(Your instructions)
Show every line below where "ACTIVIDADES" appears.

(Provided information)
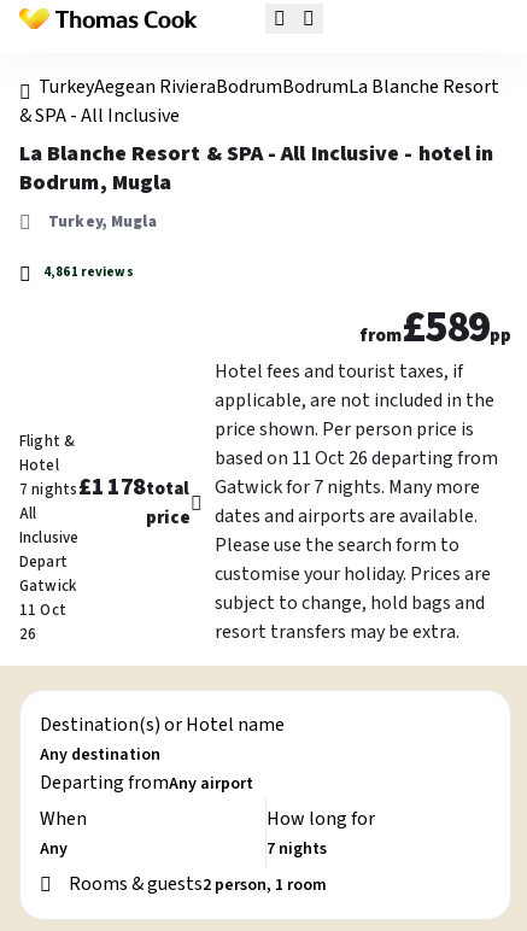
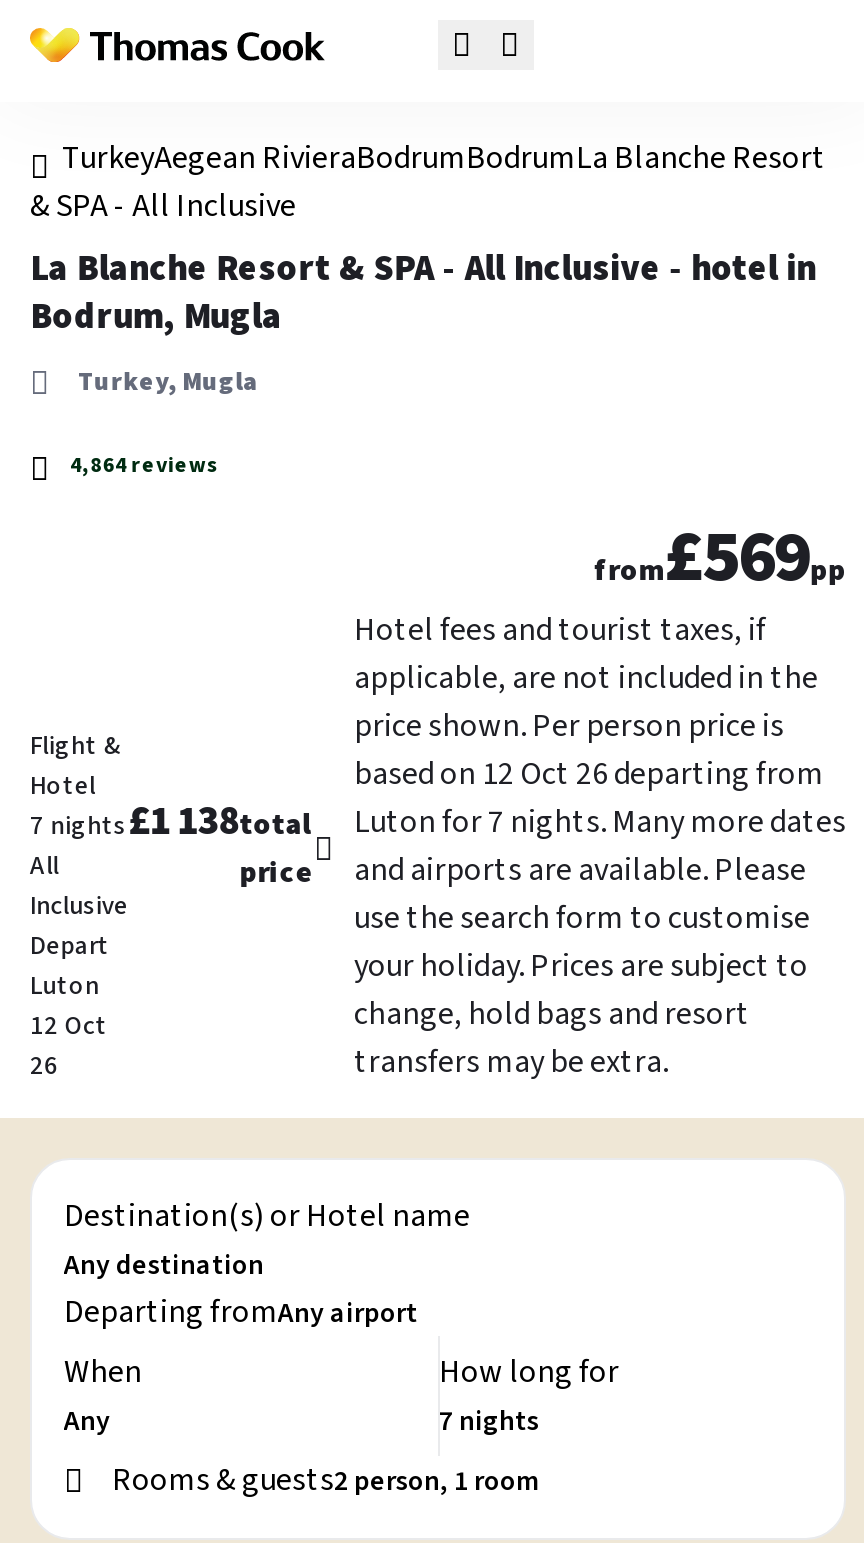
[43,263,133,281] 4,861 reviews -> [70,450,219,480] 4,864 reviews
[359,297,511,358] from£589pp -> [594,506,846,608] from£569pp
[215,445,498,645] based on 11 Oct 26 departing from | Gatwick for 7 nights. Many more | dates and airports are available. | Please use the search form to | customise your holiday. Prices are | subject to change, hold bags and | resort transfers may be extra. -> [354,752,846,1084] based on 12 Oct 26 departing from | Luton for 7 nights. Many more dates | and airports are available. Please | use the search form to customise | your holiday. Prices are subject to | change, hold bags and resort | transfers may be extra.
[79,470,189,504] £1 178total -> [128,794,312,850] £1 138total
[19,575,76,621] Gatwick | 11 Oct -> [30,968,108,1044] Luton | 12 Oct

* * *

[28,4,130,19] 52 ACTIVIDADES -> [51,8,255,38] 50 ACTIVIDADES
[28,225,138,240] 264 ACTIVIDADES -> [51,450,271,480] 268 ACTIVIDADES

(Answer to the exercise)
[28,4,130,19] 52 ACTIVIDADES -> [51,8,255,38] 50 ACTIVIDADES
[28,225,138,240] 264 ACTIVIDADES -> [51,450,271,480] 268 ACTIVIDADES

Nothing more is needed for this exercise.